**WHAT TO DO:**
Every entry must reappear in your answer exactly as written, though its pictures must not.

↓

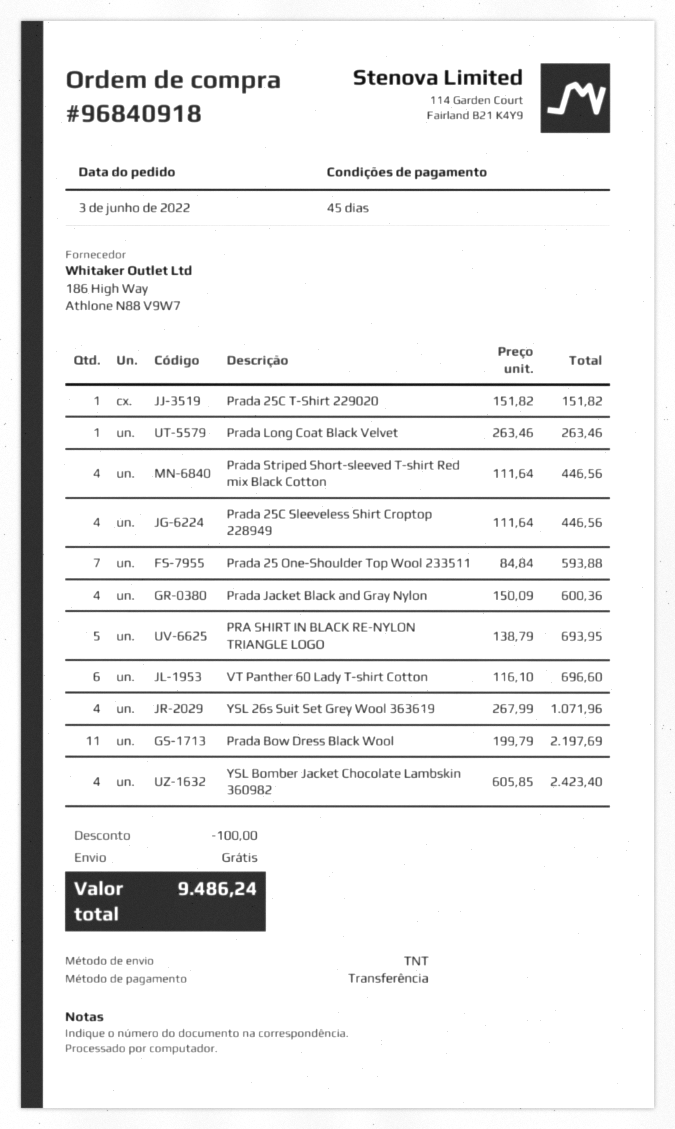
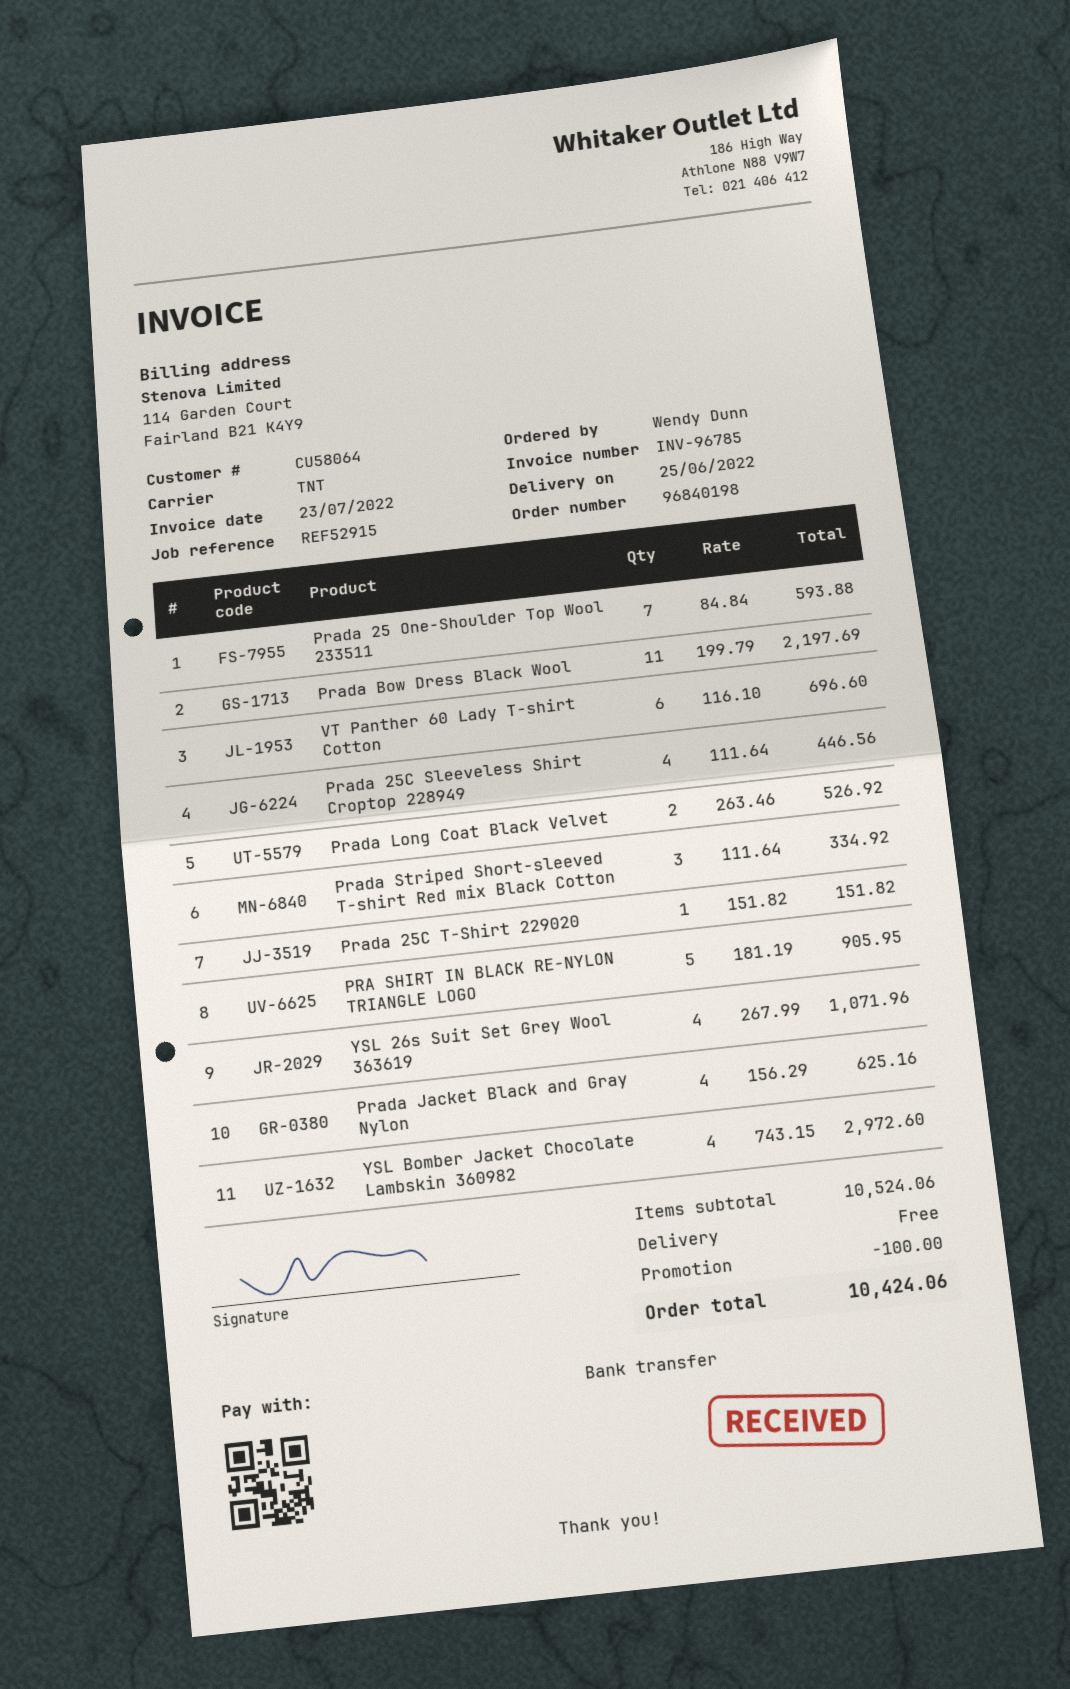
order number: 96840918 -> 96840198
Prada Long Coat Black Velvet: 1 x 263.46 = 263.46 -> 2 x 263.46 = 526.92
Prada Striped Short-sleeved T-shirt Red mix Black Cotton: 4 x 111.64 = 446.56 -> 3 x 111.64 = 334.92
Prada Jacket Black and Gray Nylon: 4 x 150.09 = 600.36 -> 4 x 156.29 = 625.16
PRA SHIRT IN BLACK RE-NYLON TRIANGLE LOGO: 5 x 138.79 = 693.95 -> 5 x 181.19 = 905.95
YSL Bomber Jacket Chocolate Lambskin 360982: 4 x 605.85 = 2423.40 -> 4 x 743.15 = 2972.60
total: 9486.24 -> 10424.06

↑

**EXERCISE RESULT:**
order number: 96840918 -> 96840198
Prada Long Coat Black Velvet: 1 x 263.46 = 263.46 -> 2 x 263.46 = 526.92
Prada Striped Short-sleeved T-shirt Red mix Black Cotton: 4 x 111.64 = 446.56 -> 3 x 111.64 = 334.92
Prada Jacket Black and Gray Nylon: 4 x 150.09 = 600.36 -> 4 x 156.29 = 625.16
PRA SHIRT IN BLACK RE-NYLON TRIANGLE LOGO: 5 x 138.79 = 693.95 -> 5 x 181.19 = 905.95
YSL Bomber Jacket Chocolate Lambskin 360982: 4 x 605.85 = 2423.40 -> 4 x 743.15 = 2972.60
total: 9486.24 -> 10424.06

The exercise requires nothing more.